Tom and Didi are in their mid-fifties and are planning to retire in ten years. They make regular contributions to their 401(k) plans and receive matching company contributions. Their income has gradually risen to its current level of about $100,000 a year—and their standard of living has risen to keep up with it.

They said they couldn’t possibly live on less than $5,000 a month when they retire.

Based on their current and projected retirement savings, they would have to work significantly longer than age sixty-five to achieve this level of income in retirement, or they could bite the bullet, simplify their lifestyle, and learn to live on less now.

Because people grow accustomed to spending everything they make, they set themselves up for a fall when they retire. Rather than living below their means, they live up to (and often beyond) their means. During their working years, they grow accustomed to a standard of living that they cannot afford once they retire.

If we are successful in our careers, we can expect to get regular promotions and pay increases. And invariably, we opt to take advantage of the opportunities these afford. There is a model in economics called the “marginal propensity to consume.” Numerous studies have found that when people receive an increase in their income, they don’t save it—they spend nearly all of it. Many of my clients are working extremely hard, in stressful conditions, and for long hours. In doing so, they make a handsome income. In fact, they make more than they need, but you’d never know it—they simply live up to that income by buying as many new things as they can. A lawyer client of mine calls this “creeping materialism.”
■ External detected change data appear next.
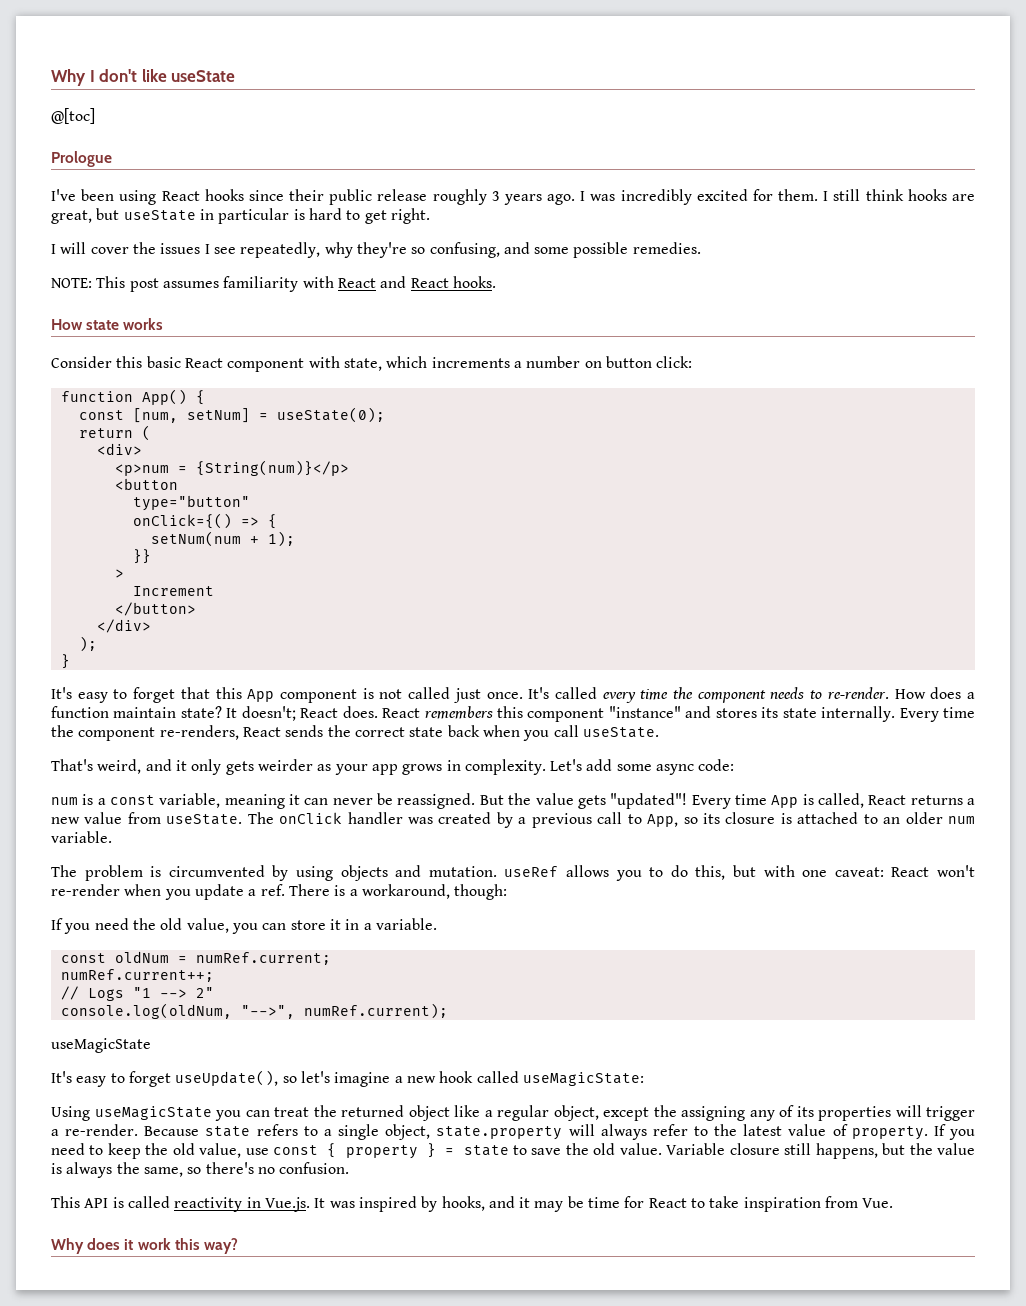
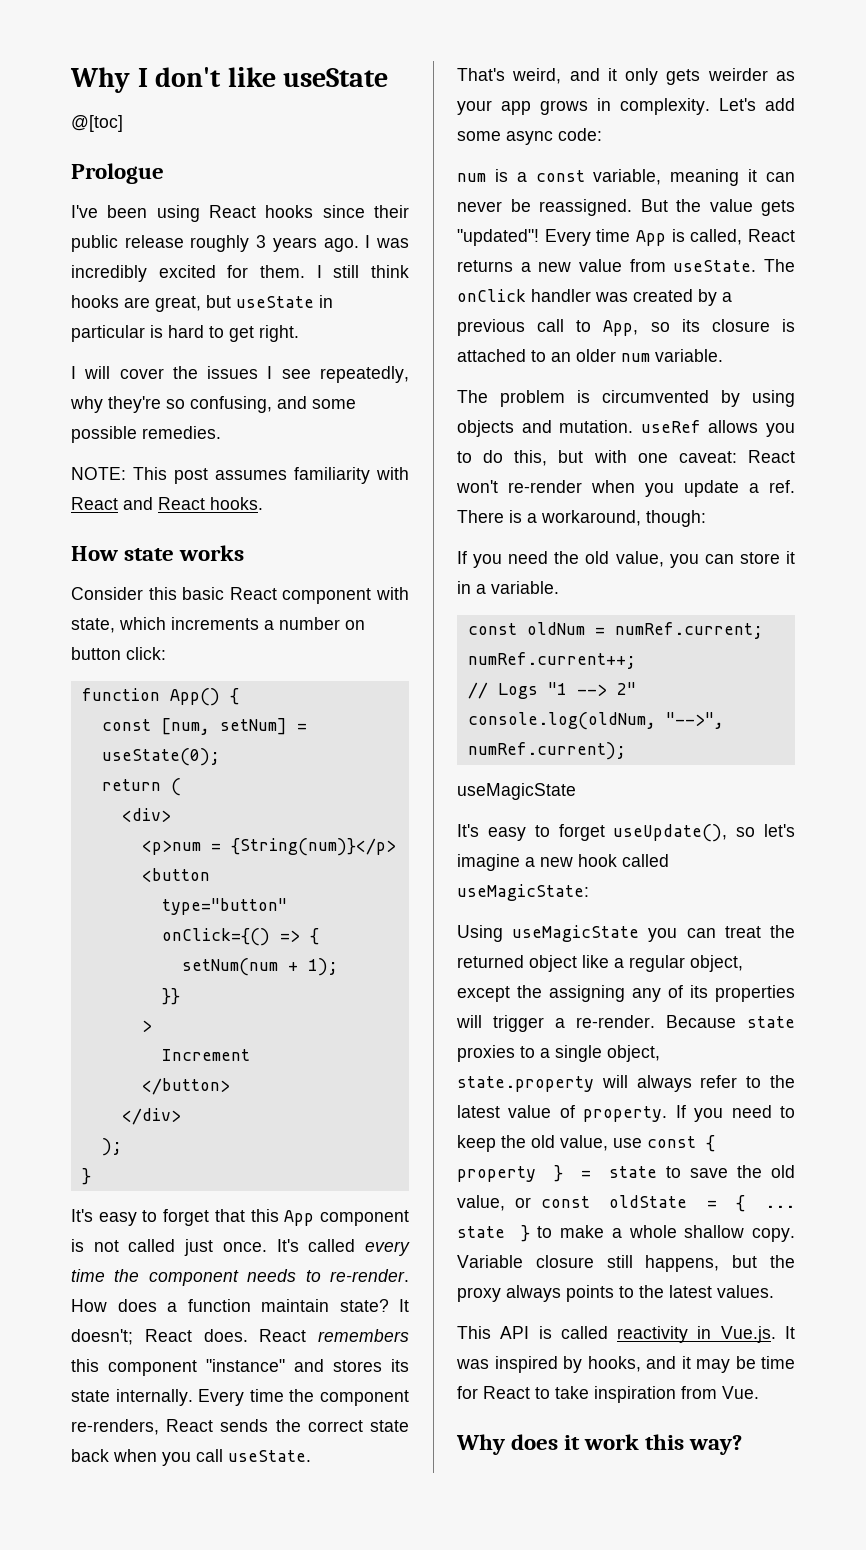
[256,1124,298,1136] refers -> [457,1045,515,1062] proxies
[619,1143,662,1155] value. -> [457,1195,795,1212] [457,1225,795,1242] value, or const oldState = { ... state } to make a whole shallow copy.
[937,1143,976,1155] [51,1162,350,1178] value is always the same, so there's no confusion. -> [457,1285,774,1302] proxy always points to the latest values.

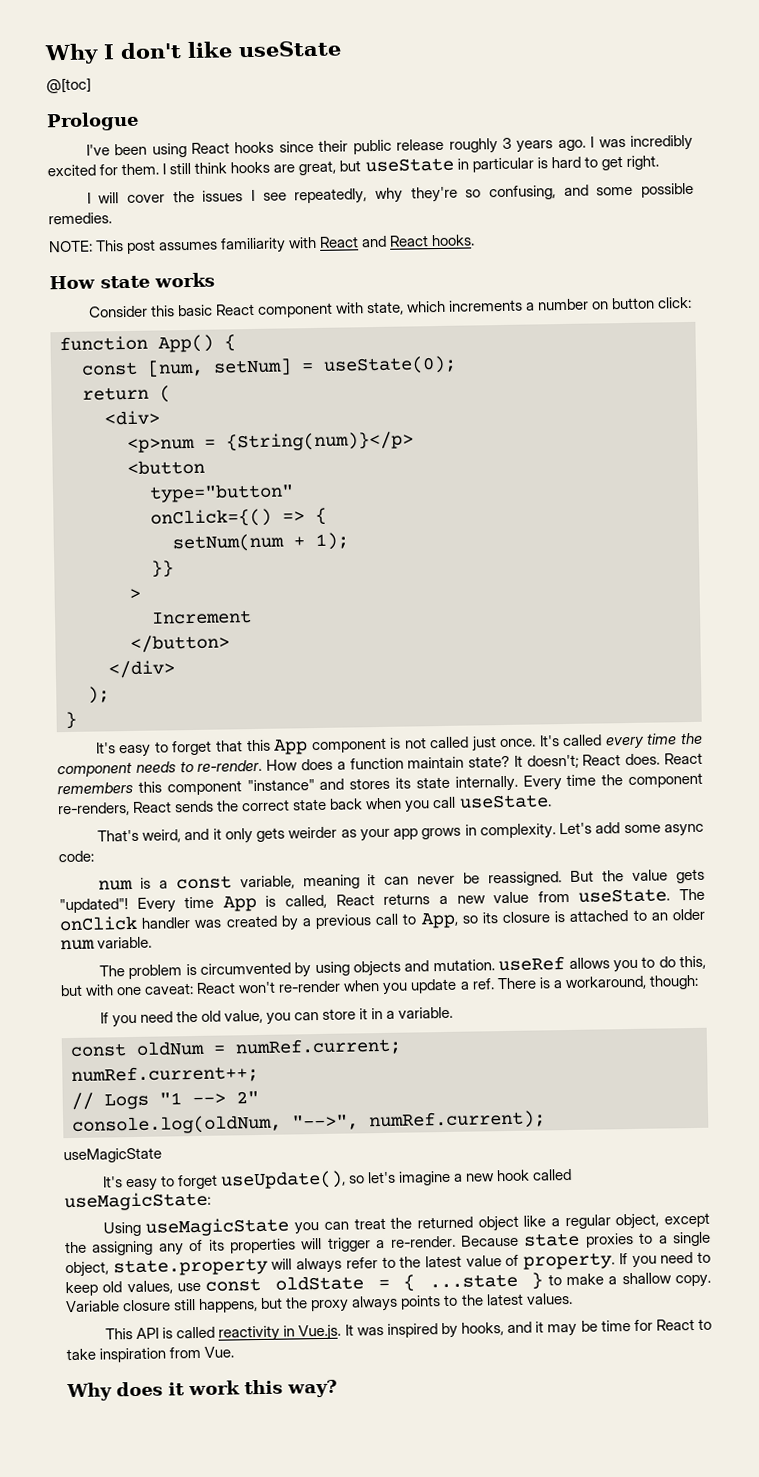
[501,1135,715,1152] [457,1165,795,1182] [457,1195,531,1211] the old value, use const { property } = state to save the old value, or -> [102,1280,202,1295] old values, use
[765,1205,795,1208] [457,1226,505,1238] ... state -> [428,1273,518,1289] ...state
[628,1225,677,1238] whole -> (618, 1280) none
Is your life so enhanced by that big-screen, surround-sound home theater that you just can’t live without it? Well, how is it going to compare to the 19” model you can afford when you retire, after your big-screen surround-sound home theater goes on the blink?

We set ourselves up so that retirement seems like deprivation. We do so by living a lifestyle we can’t maintain. Then, when we get to retirement, we ask, “Why did I slave all those years and burn that midnight oil? For this? This puny little TV?”

One approach to retirement is to begin to live more simply now, at the income level you will have in retirement. Better to live a moderate lifestyle both now and in retirement than to live high on the hog now and in deprivation after retirement.

Step back and ask yourself whether you really need the latest and greatest of everything. Was it really necessary to purchase that new van sitting in your driveway? Perhaps you could have gotten by with a good used one, or invested a little in refurbishing your old wheels. Perhaps in using this approach over the long term, retirement won’t be about deprivation. It will be about maintaining the lifestyle you have grown comfortable with and can sustain.